Publikation
Leveraging Diffusion-Based Image Variations for Robust Training on Poisoned Data
Lukas Struppek; Martin B. Hentschel; Clifton Poth; Dominik Hintersdorf; Kristian Kersting
In: Computing Research Repository eprint Journal (CoRR), Vol. abs/2310.06372, Pages 1-12, arXiv, 2023.
Zusammenfassung
Backdoor attacks pose a serious security threat for training neural networks as
they surreptitiously introduce hidden functionalities into a model. Such backdoors
remain silent during inference on clean inputs, evading detection due to inconspicu-
ous behavior. However, once a specific trigger pattern appears in the input data, the
backdoor activates, causing the model to execute its concealed function.
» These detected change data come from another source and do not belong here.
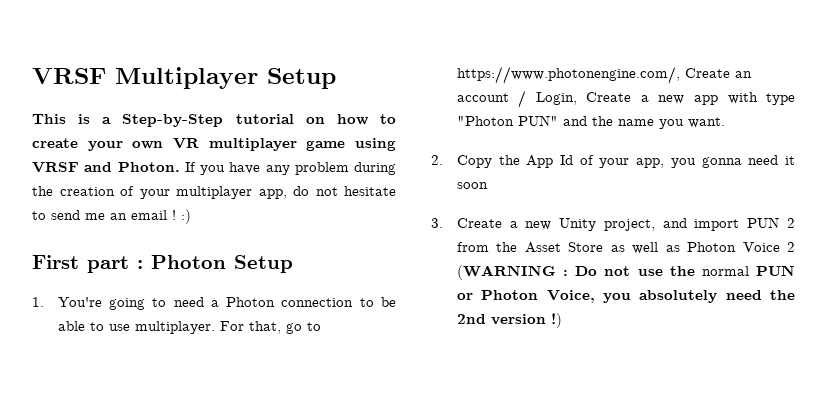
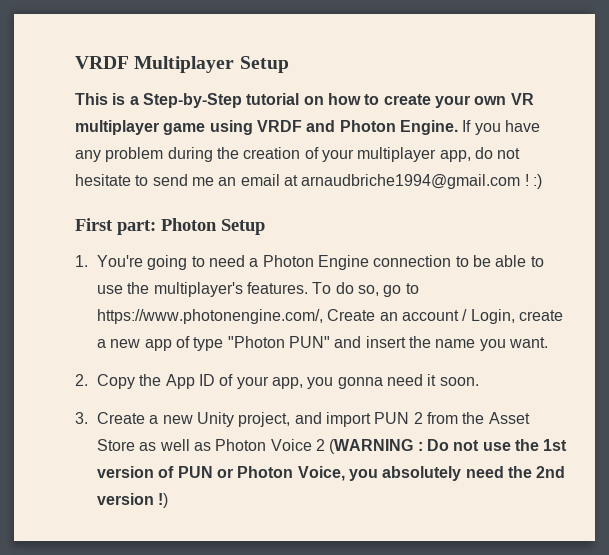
- VRSF Multiplayer Setup
+ VRDF Multiplayer Setup
- This is a Step-by-Step tutorial on how to create your own VR multiplayer game using VRSF and Photon.
+ This is a Step-by-Step tutorial on how to create your own VR multiplayer game using VRDF and Photon Engine.
- If you have any problem during the creation of your multiplayer app, do not hesitate to send me an email ! :)
+ If you have any problem during the creation of your multiplayer app, do not hesitate to send me an email at arnaudbriche1994@gmail.com ! :)
- First part : Photon Setup
+ First part: Photon Setup
- 1. You're going to need a Photon connection to be able to use multiplayer. For that, go to https://www.photonengine.com/, Create an account / Login, Create a new app with type "Photon PUN" and the name you want.
+ 1. You're going to need a Photon Engine connection to be able to use the multiplayer's features. To do so, go to https://www.photonengine.com/, Create an account / Login, create a new app of type "Photon PUN" and insert the name you want.
- 2. Copy the App Id of your app, you gonna need it soon
+ 2. Copy the App ID of your app, you gonna need it soon.
- 3. Create a new Unity project, and import PUN 2 from the Asset Store as well as Photon Voice 2 (WARNING : Do not use the normal PUN or Photon Voice, you absolutely need the 2nd version !)
+ 3. Create a new Unity project, and import PUN 2 from the Asset Store as well as Photon Voice 2 (WARNING : Do not use the 1st version of PUN or Photon Voice, you absolutely need the 2nd version !)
Detecting
such poisoned samples within vast datasets is virtually impossible through manual
inspection. To address this challenge, we propose a novel approach that enables
model training on potentially poisoned datasets by utilizing the power of recent
diffusion models. Specifically, we create synthetic variations of all training samples,
leveraging the inherent resilience of diffusion models to potential trigger patterns
in the data. By combining this generative approach with knowledge distillation, we
produce student models that maintain their general performance on the task while
exhibiting robust resistance to backdoor triggers.